** Source records **
● ● ●

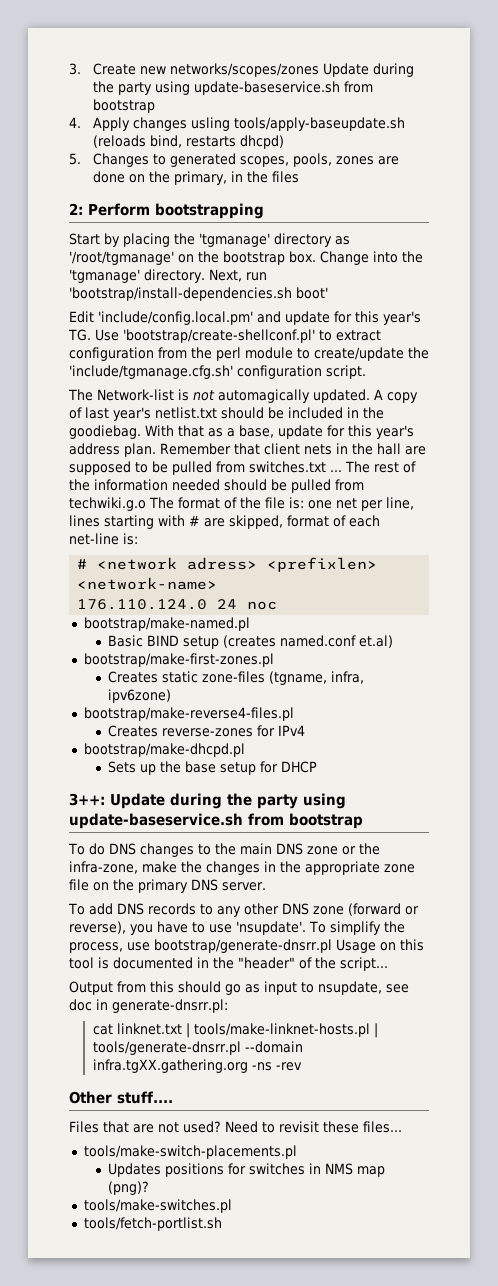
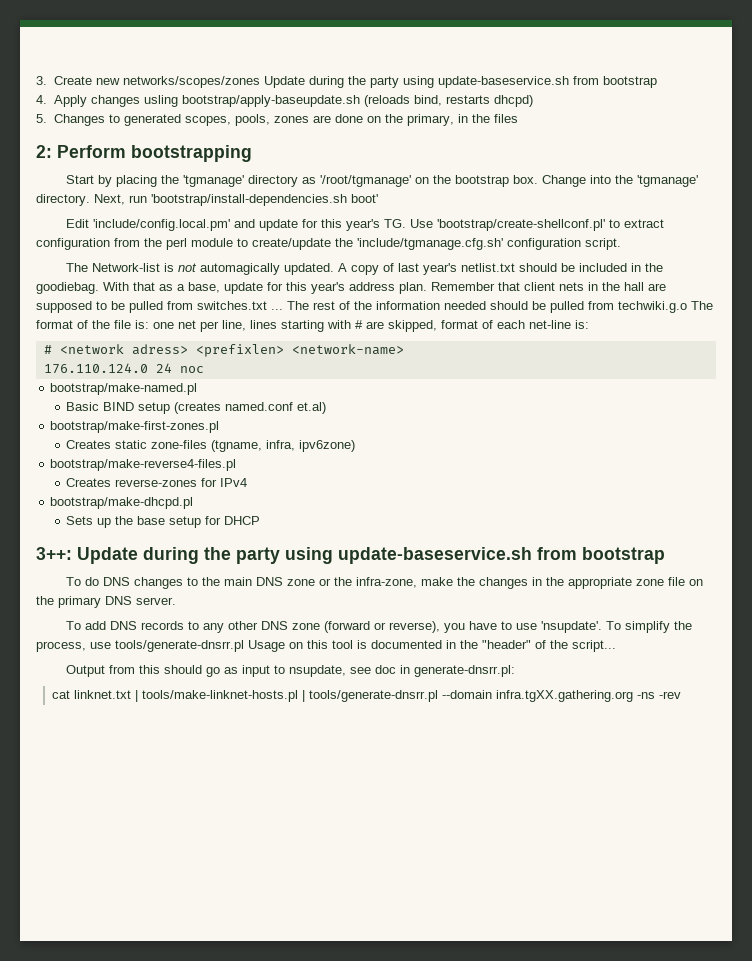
[233,117,405,131] tools/apply-baseupdate.sh -> [181,95,360,107] bootstrap/apply-baseupdate.sh
[154,939,332,953] bootstrap/generate-dnsrr.pl -> [115,640,244,652] tools/generate-dnsrr.pl
[69,1091,173,1104] [69,1121,402,1133] [83,1145,297,1159] [107,1163,385,1177] [107,1181,149,1195] [83,1199,232,1213] [83,1217,222,1231] // Other stuff.... // Files that are not used? Need to revisit these files... // tools/make-switch-placements.pl // Updates positions for switches in NMS map (png)? // tools/make-switches.pl // tools/fetch-portlist.sh -> (682, 695) none

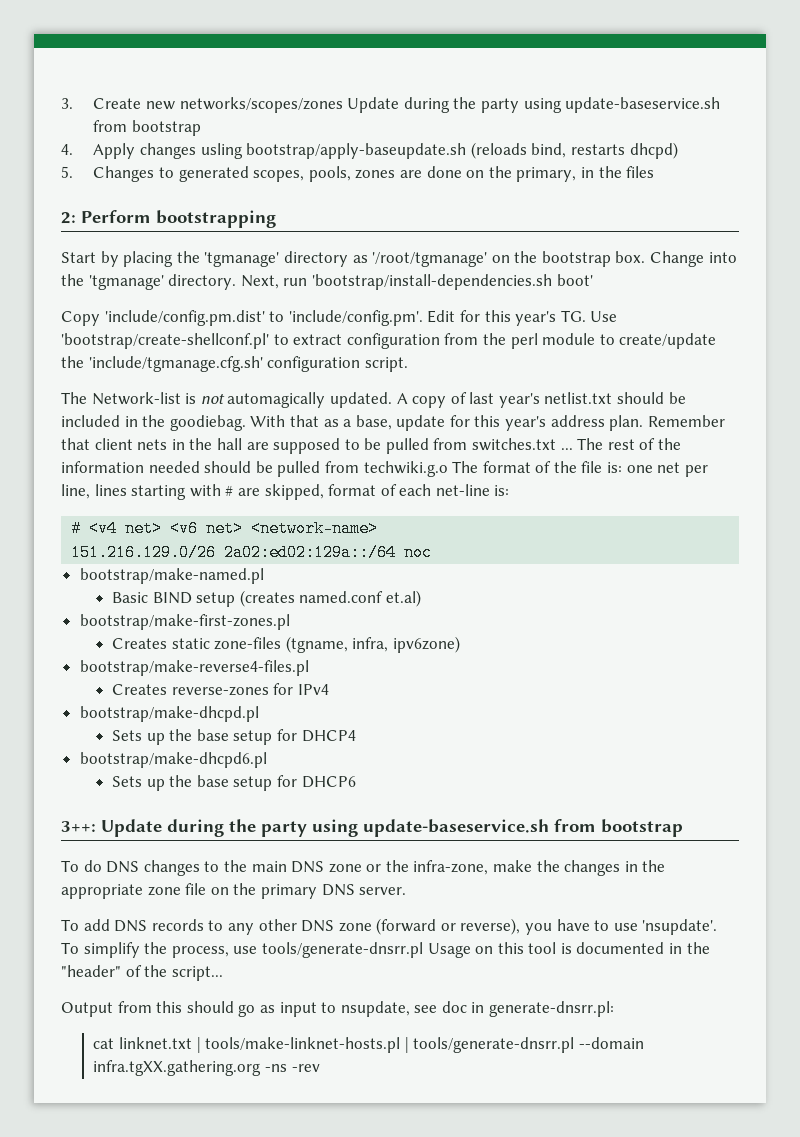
[66,219,299,231] Edit 'include/config.local.pm' and update -> [61,310,456,326] Copy 'include/config.pm.dist' to 'include/config.pm'. Edit
[59,344,284,357] <network adress> <prefixlen> -> [89,520,244,537] <v4 net> <v6 net>
[43,363,172,374] 176.110.124.0 24 -> [71,544,397,561] 151.216.129.0/26 2a02:ed02:129a::/64
[224,516,261,525] DHCP -> [301,730,356,742] [79,752,267,768] [112,775,356,791] DHCP4 // bootstrap/make-dhcpd6.pl // Sets up the base setup for DHCP6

● ● ●

** What is needed **
Would you print all of the material exactly as written, minus the pictures?

** Exercise result **
[233,117,405,131] tools/apply-baseupdate.sh -> [181,95,360,107] bootstrap/apply-baseupdate.sh
[154,939,332,953] bootstrap/generate-dnsrr.pl -> [115,640,244,652] tools/generate-dnsrr.pl
[69,1091,173,1104] [69,1121,402,1133] [83,1145,297,1159] [107,1163,385,1177] [107,1181,149,1195] [83,1199,232,1213] [83,1217,222,1231] // Other stuff.... // Files that are not used? Need to revisit these files... // tools/make-switch-placements.pl // Updates positions for switches in NMS map (png)? // tools/make-switches.pl // tools/fetch-portlist.sh -> (682, 695) none

[66,219,299,231] Edit 'include/config.local.pm' and update -> [61,310,456,326] Copy 'include/config.pm.dist' to 'include/config.pm'. Edit
[59,344,284,357] <network adress> <prefixlen> -> [89,520,244,537] <v4 net> <v6 net>
[43,363,172,374] 176.110.124.0 24 -> [71,544,397,561] 151.216.129.0/26 2a02:ed02:129a::/64
[224,516,261,525] DHCP -> [301,730,356,742] [79,752,267,768] [112,775,356,791] DHCP4 // bootstrap/make-dhcpd6.pl // Sets up the base setup for DHCP6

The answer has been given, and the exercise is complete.